Раньше, если бы вы были репортером, вы написали историю, а затем перешли к следующему. Мы привыкли к людям, приезжающим в New York Times. Мы ждали, пока они включили наш веб -сайт или забрать нашу печатную бумагу и посмотреть, что у нас есть. Теперь мы понимаем, что мы должны сделать наши истории доступными для наших читателей. Многие люди получают свои новости из Facebook или Twitter, и мы хотим убедиться, что они тоже видят некоторые из наших лучших историй. Сейчас мы делаем это более агрессивно, чем раньше.
Мы, в New York Times, еще не поняли, как вырастить нашу международную читательскую аудиторию. Мы запустили веб -сайт в Китае, который китайское правительство заблокировало, но у него довольно полезная читательница. Например, Guardian добился огромного роста на своем веб -сайте в США. Мы должны выяснить, как пойти после читателей в разных частях света.

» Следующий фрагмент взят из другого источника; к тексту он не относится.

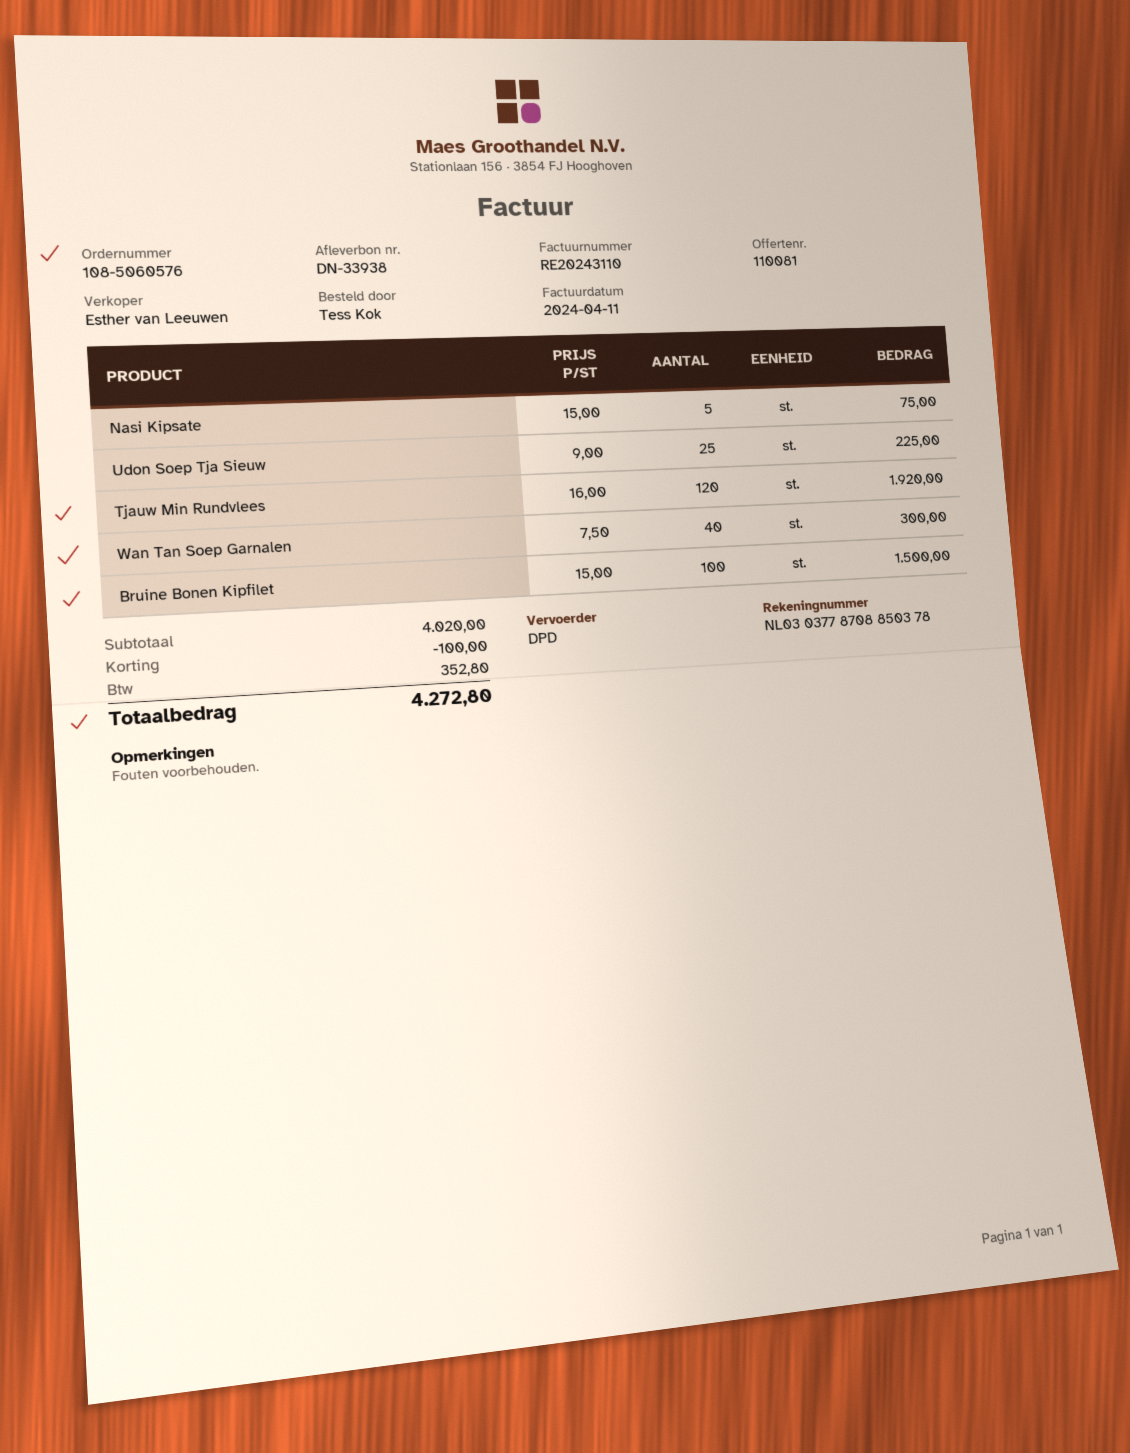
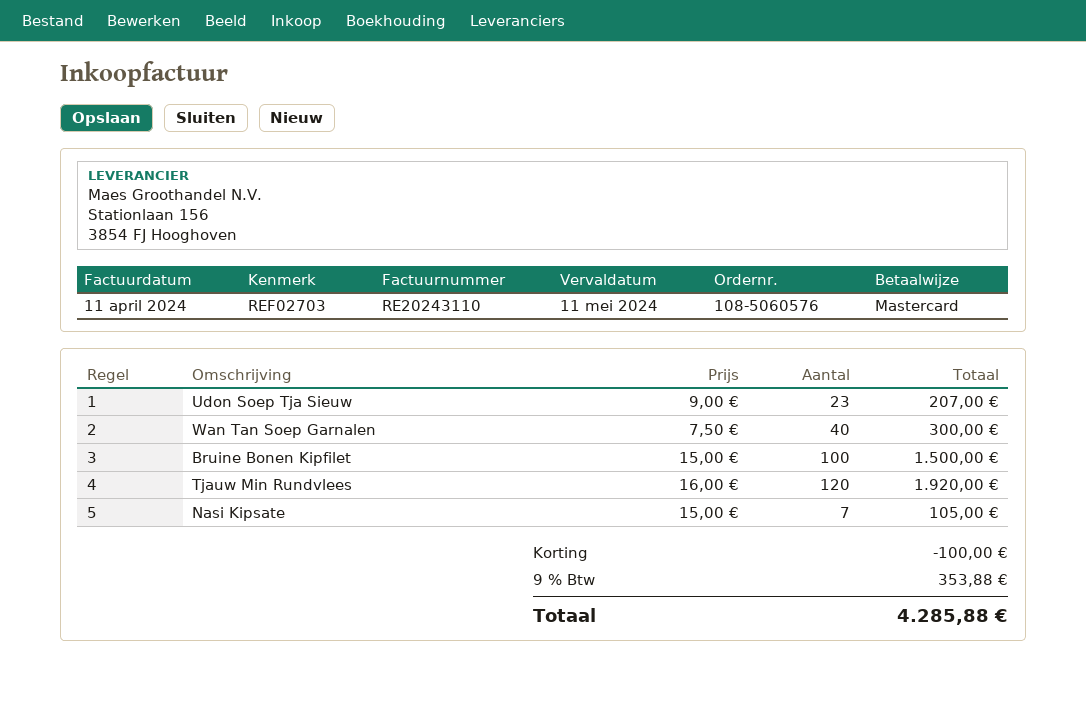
Nasi Kipsate: 5 x 15.00 = 75.00 -> 7 x 15.00 = 105.00
Udon Soep Tja Sieuw: 25 x 9.00 = 225.00 -> 23 x 9.00 = 207.00
tax: 352.80 -> 353.88
total: 4272.80 -> 4285.88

Я также не думаю, что весь доход будет поступать из цифровых подписок. У нас в New York Times смесь источников доходов, и это будет оставаться смесью в течение довольно долгого времени. Что заставляет меня больше нервничать, так это то, что мы построили этот комнат в новостях с действительно высокой прибылью, которая значительно разрушилась за последние годы. Я нервничаю, что мы не будем продолжать иметь прибыль, которая позволяет нам иметь большой, надежный отдел новостей.